Las palabras del italiano fueron aplaudidas por sus socios antes de sumirse en un profundo silencio. Quizá después de todo, y si Joswiack tenía razón, estaban cerca de completar una búsqueda que había durado largo tiempo, demasiado a contar por la cantidad de gente que había intervenido.

—Os felicito. Marchad a interrogar a esas mujeres y mantenedme informado.

Un chasquido en el aparato de audioconferencia dio por finalizada la reunión. Tenían las manos libres para actuar y eso era algo que les agradaba. Se hicieron subir algo ligero para almorzar y acordaron marchar a las afueras de Sibiu, en la profunda Rumanía, para tener una charla con aquellas dos mujeres que la gran corriente ponía ahora frente a ellos.

—Mi avión está listo. Si lo deseáis, podemos partir hoy mismo, después de la ceremonia —invitó el anfitrión, y los demás asintieron antes de desnudarse para sumirse en un profundo ritual.

Capítulo
22

L
as palabras de Mars habían resultado destructoras. Yo estaba a punto de volver a la vida normal, a olvidar la locura sin sentido de las últimas semanas cuando me volvió a meter de pleno en esa historia sin pies ni cabeza.

El comandante del avión anunciaba por megafonía que en menos de veinte minutos aterrizaríamos en el Aeropuerto de Ámsterdam-Schiphol, y mi corazón palpitaba con tal fuerza que temía interferir en los aparatos de a bordo de la nave.
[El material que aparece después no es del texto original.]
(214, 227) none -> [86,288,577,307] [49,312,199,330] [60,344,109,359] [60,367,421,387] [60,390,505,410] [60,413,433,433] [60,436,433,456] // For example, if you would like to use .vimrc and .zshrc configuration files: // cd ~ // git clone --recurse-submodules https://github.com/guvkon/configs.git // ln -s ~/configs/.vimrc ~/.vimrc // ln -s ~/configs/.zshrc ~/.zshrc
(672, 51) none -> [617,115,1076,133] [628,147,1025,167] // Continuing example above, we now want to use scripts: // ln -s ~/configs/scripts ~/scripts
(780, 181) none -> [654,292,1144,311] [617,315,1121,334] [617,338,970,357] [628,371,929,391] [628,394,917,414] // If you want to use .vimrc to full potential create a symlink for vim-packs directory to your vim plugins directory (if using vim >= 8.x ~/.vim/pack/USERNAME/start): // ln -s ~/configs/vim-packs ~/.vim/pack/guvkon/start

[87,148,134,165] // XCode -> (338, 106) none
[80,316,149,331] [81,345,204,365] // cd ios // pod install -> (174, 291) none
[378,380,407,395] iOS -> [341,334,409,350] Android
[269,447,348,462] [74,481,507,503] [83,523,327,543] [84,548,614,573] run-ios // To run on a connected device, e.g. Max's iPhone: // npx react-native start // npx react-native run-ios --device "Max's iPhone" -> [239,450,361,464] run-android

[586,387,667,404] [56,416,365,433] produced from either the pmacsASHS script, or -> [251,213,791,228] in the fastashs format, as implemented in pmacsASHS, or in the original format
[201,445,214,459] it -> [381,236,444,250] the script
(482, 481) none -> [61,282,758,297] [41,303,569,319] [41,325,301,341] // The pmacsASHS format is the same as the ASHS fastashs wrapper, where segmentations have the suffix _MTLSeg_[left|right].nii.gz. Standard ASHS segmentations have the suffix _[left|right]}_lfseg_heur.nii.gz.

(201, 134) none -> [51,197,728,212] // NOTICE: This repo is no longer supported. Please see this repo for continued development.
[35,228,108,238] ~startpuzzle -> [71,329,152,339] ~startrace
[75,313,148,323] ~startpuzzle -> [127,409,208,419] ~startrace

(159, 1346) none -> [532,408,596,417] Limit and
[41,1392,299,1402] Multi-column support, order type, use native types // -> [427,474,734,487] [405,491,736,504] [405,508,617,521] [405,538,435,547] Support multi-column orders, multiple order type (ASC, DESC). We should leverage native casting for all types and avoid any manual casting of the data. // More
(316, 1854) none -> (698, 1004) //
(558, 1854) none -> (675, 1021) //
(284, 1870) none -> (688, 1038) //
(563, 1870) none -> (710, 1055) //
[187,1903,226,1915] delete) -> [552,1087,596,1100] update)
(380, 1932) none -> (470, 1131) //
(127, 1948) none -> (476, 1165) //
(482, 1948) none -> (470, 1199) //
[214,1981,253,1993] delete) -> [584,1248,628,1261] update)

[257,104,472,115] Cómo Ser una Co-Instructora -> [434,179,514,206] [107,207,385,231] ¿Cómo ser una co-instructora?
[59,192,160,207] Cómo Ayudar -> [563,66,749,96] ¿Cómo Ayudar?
Si la loca esa no me había mentido, me esperaba en el aeropuerto para explicarme lo ocurrido. La verdad era que su voz resultaba aterradoramente convincente, y también era cierto que sus palabras no eran menos extrañas que lo sucedido en las últimas semanas, así que el motivo de mi pánico era la posibilidad real de bajar del avión y encontrármela. El crujido de la panza del avión al liberar el tren de aterrizaje me devolvió a la realidad, y el descenso del morro hacia tierra, al miedo por lo que en ella me esperaba.